A Victory for Coastal Justice

By Robert García | Posted on February 15, 2019

Hollister Beach 410

NRPA reported on the epic struggle to free the California coast at Hollister Ranch and beyond in August 2018. That coverage helped diversify support for coastal justice, and opposition to a proposed settlement between wealthy beachfront private property owners and the state officials that excluded the public. Santa Barbara County Superior Court Judge Colleen K. Sterne recently upheld the public’s right to be heard on coastal justice for all, and refused to approve the proposed settlement, in a ruling finalized February 8, 2019.

The result and reasoning of the court are precisely correct, placing substance over form in the struggle for coastal justice for all. The property owners “have not met their burden to show that the Class Settlement is fair and reasonable.” According to the court, “[T]here is substantial opposition on behalf of the absent but affected public interest.”

The public has a right to coastal justice and is entitled to be heard on the fairness of the proposed settlement. People who are of color, low income, Native American, disabled or older, and others, have a right to the beach and coastal zone up and down California. Coastal justice is about equal access, human dignity, and freedom. These basic rights are not limited to private property owners who are disproportionately rich and non-Hispanic white, mainstream environmentalists and local residents privileged to live nearby. The court’s decision is a victory for coastal justice. 

California League of United Latin American Citizens (LULAC), GreenLatinos, and The City Project worked with the Gaviota Coast Trail Alliance to present these interests successfully in court. The court implicitly recognizes the California Attorney General, the Coastal Commission and the Coastal Conservancy do not adequately represent the people on the proposed settlement.

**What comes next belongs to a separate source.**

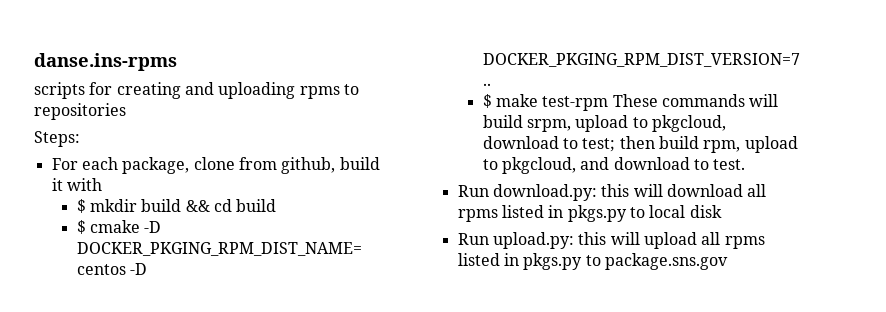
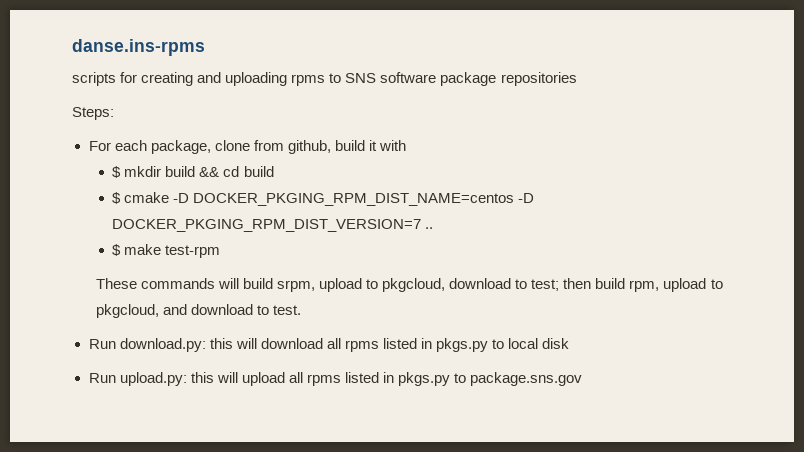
(359, 89) none -> [345,72,497,86] SNS software package
(609, 103) none -> (221, 251) //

The property owners argued only their own private property rights are at stake. The property owners are wrong. “[E]xisting law supports a determination of fairness to ‘all concerned,” including the public, according to the court.

The court denied the property owner’s motion to approve the settlement without prejudice, on procedural grounds. However, the court denied the Alliance’s motion to reject the settlement. This ruling provides coastal justice advocates with opportunities to build broader support for public access in and out of court. The Commission has already scheduled a public hearing on alternatives to protect coastal justice at Hollister in March 2019.

The City Project is a non-profit civil rights leader on coastal justice. LULAC is the nation’s largest, oldest and most respected Latino organization. GreenLatinos is a national network of environmental, health equity and social justice leaders.

The Gaviota Coast Trail Alliance includes the Gaviota Coast Conservancy, Santa Barbara County Trails Council, Coastwalk/California Coastal Trail Association and California Coastal Protection Network.

“Wealthy moneyed interests and powerful state agencies are equal to the public in the eyes of the law, especially when Constitutionally protected rights of coastal access are concerned,” — Phil McKenna, Gaviota Coast Conservancy

“A continuous Coastal Trail from Gaviota State Park to Jalama has been Coastwalk’s goal for many years. Access across Hollister Ranch is an essential element, and this ruling is a step forward.” — Cea Higgins, Coastwalk

“Hollister has resisted allowing the public to access beaches and state tidelands for decades,” — Susan Jordan, California Coastal Protection Network

“This ruling reflects the importance of public interest advocates in this lawsuit,” — Marc Chytilo, attorney for the Gaviota Coast Trail Alliance

For more information see:

The court order in Pappas v. California Coastal Conservancy

Free the Beach!: Coastal Access, Equal Justice, and Hollister Ranch (The City Project Policy Report 2018)

National Park Service Report, Gaviota Coast Feasibility Study & Environmental Assessment (2004).

Robert García is the Founding Director of and Counsel for The City Project, a nonprofit environmental justice and civil rights organization based in Los Angeles.